Poza tym koci katar opanowany. Oczko, ktore bardzo brzydko wygladalo i ropialo na zolto, prawie wyleczone. We wtorek ostatnia kontrola, jeszcze zakraplam mu oko gentamycyna.
Jestem przekonana ze znajdziemy mu fajny dom. Jemu i Rudej, ktora ostatnio upatrzyla sobie najnizsza polke w szafie - ona siedzi na parterze, wywalona jak krolowa egipska na poszwach od poscieli, pietro wyzej, wcisnieta miedzy reczniki a deske, chowa sie Pippi. Na gorne pietra nie ma popytu

Rudej zasmakowala galaretka z puszki Animondy i z wielka przyjemnoscia sobie przychodzi ja wylizac - pod warunkiem ze jest sama w kuchni i zazdrosna Fiona ani pyskata Neska nie przesladuja jej krok w krok

Maciej uwielbia spac ze mna w lozku. Wczoraj zasnal wtulony we mnie z jedna lapka na mojej piersi... jak niemowle

Fantastyczny trening przedmacierzynski

no i grzeje cudownie. Bardzo lubi chowac sie przy Duzym pod koldra, przytula sie do boku i drzemie.
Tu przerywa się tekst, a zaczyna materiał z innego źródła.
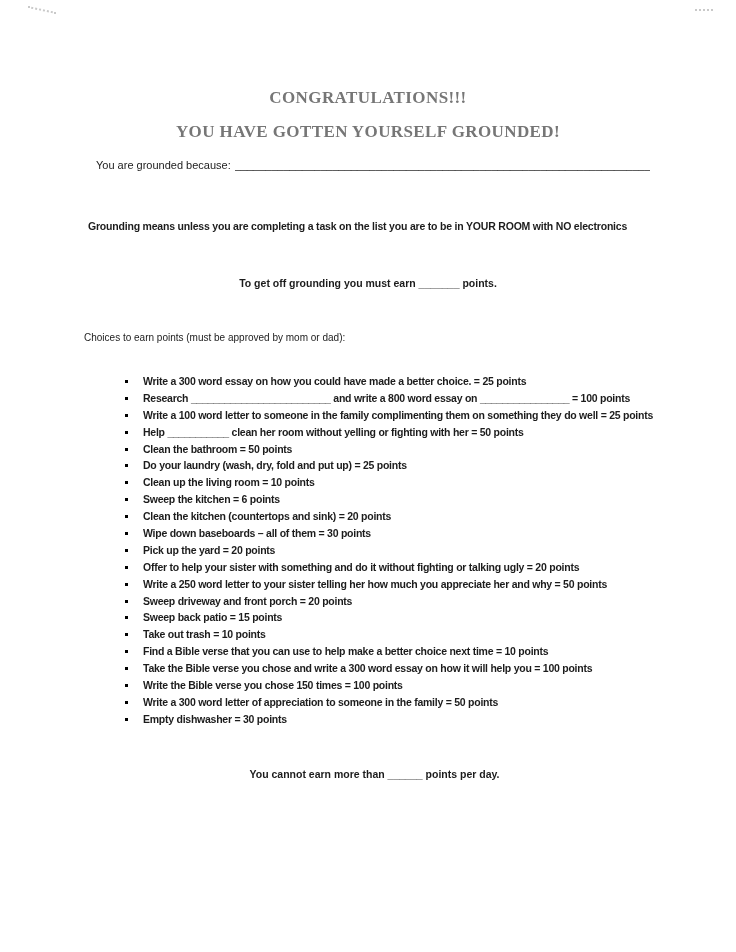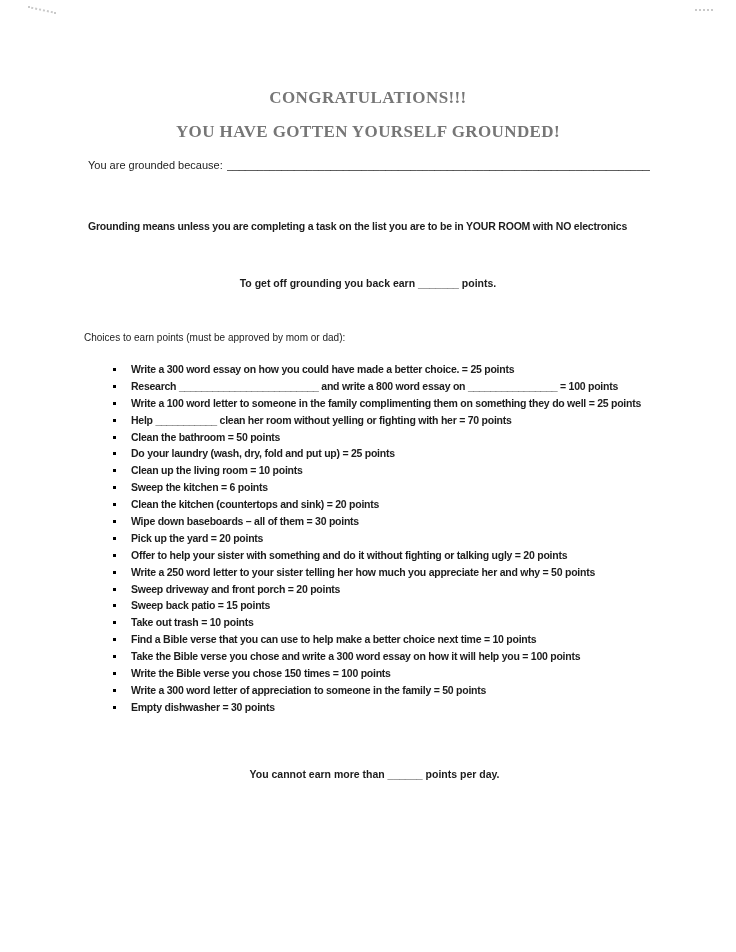--- a/index.html
+++ b/index.html
@@ -48,21 +48,21 @@
     left: 88px;
     right: 86px;
     font-size: 11px;
     font-weight: 400;
     color: #222222;
     display: flex;
     align-items: baseline;
     white-space: nowrap;
     overflow: hidden;
   }
-  .because-row .label { flex: none; margin-right: 4px; }
+  .because-row .label { flex: none; margin-right: 4px; margin-left: 8px; }
   .because-row .blank {
     flex: 1;
     overflow: hidden;
     letter-spacing: 0;
   }
   .rule-line {
     position: absolute;
     top: 220px;
     left: 88px;
     font-size: 10.5px;
@@ -86,21 +86,21 @@
     left: 84px;
     font-size: 10px;
     font-weight: 400;
     white-space: nowrap;
   }
   .task-list {
     position: absolute;
     top: 361px;
     left: 113px;
     right: 12px;
-    margin: 0;
+    margin: 12px;
     padding: 0;
     list-style: none;
   }
   .task {
     position: relative;
     padding-left: 18px;
     line-height: 16.9px;
     height: 16.9px;
     font-size: 10.5px;
     font-weight: 700;
@@ -139,29 +139,29 @@
   <div class="doc-title">CONGRATULATIONS!!!</div>
   <div class="doc-subtitle">YOU HAVE GOTTEN YOURSELF GROUNDED!</div>
 
   <div class="because-row">
     <span class="label">You are grounded because:</span>
     <span class="blank">________________________________________________________________________</span>
   </div>
 
   <div class="rule-line">Grounding means unless you are completing a task on the list you are to be in YOUR ROOM with NO electronics</div>
 
-  <div class="requirement-line">To get off grounding you back earn _______ points.</div>
+  <div class="requirement-line">To get off grounding you must earn _______ points.</div>
 
   <div class="choices-heading">Choices to earn points (must be approved by mom or dad):</div>
 
   <ul class="task-list">
     <li class="task"><span class="bullet"></span><span>Write a 300 word essay on how you could have made a better choice.  =  25 points</span></li>
     <li class="task"><span class="bullet"></span><span>Research _________________________ and write a 800 word essay on ________________  = 100 points</span></li>
     <li class="task"><span class="bullet"></span><span>Write a 100 word letter to someone in the family complimenting them on something they do well = 25 points</span></li>
-    <li class="task"><span class="bullet"></span><span>Help ___________ clean her room without yelling or fighting with her  =  70 points</span></li>
+    <li class="task"><span class="bullet"></span><span>Help ___________ clean her room without yelling or fighting with her  =  50 points</span></li>
     <li class="task"><span class="bullet"></span><span>Clean the bathroom = 50 points</span></li>
     <li class="task"><span class="bullet"></span><span>Do your laundry (wash, dry, fold and put up) = 25 points</span></li>
     <li class="task"><span class="bullet"></span><span>Clean up the living room = 10 points</span></li>
     <li class="task"><span class="bullet"></span><span>Sweep the kitchen = 6 points</span></li>
     <li class="task"><span class="bullet"></span><span>Clean the kitchen (countertops and sink) = 20 points</span></li>
     <li class="task"><span class="bullet"></span><span>Wipe down baseboards – all of them  = 30 points</span></li>
     <li class="task"><span class="bullet"></span><span>Pick up the yard = 20 points</span></li>
     <li class="task"><span class="bullet"></span><span>Offer to help your sister with something and do it without fighting or talking ugly = 20 points</span></li>
     <li class="task"><span class="bullet"></span><span>Write a  250  word letter to your sister telling her how much you appreciate her and why = 50 points</span></li>
     <li class="task"><span class="bullet"></span><span>Sweep driveway and front porch = 20 points</span></li>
Jak tylko zlokalizuje innego ogona depczacego po lozku, wyskakuje z kryjowki i przegania. Maciej Gniewny wyglada pieknie - ma w sobie tyle dostojenstwa, rycerskiej mocy i groznej sily, niesamowite jest w tym kocie to, z jaka latwoscia przemienia sie w potulnego nieco zaspanego mruczacego kociambra minute potem...
Maciej i Ruda musza isc wspolnie do nowego domu. Za duzo przeszly zeby je rozdzielac - wierze ze znajdzie sie taki dom, ktory otworzy im obojgu swoje drzwi a Duzi swoje serca.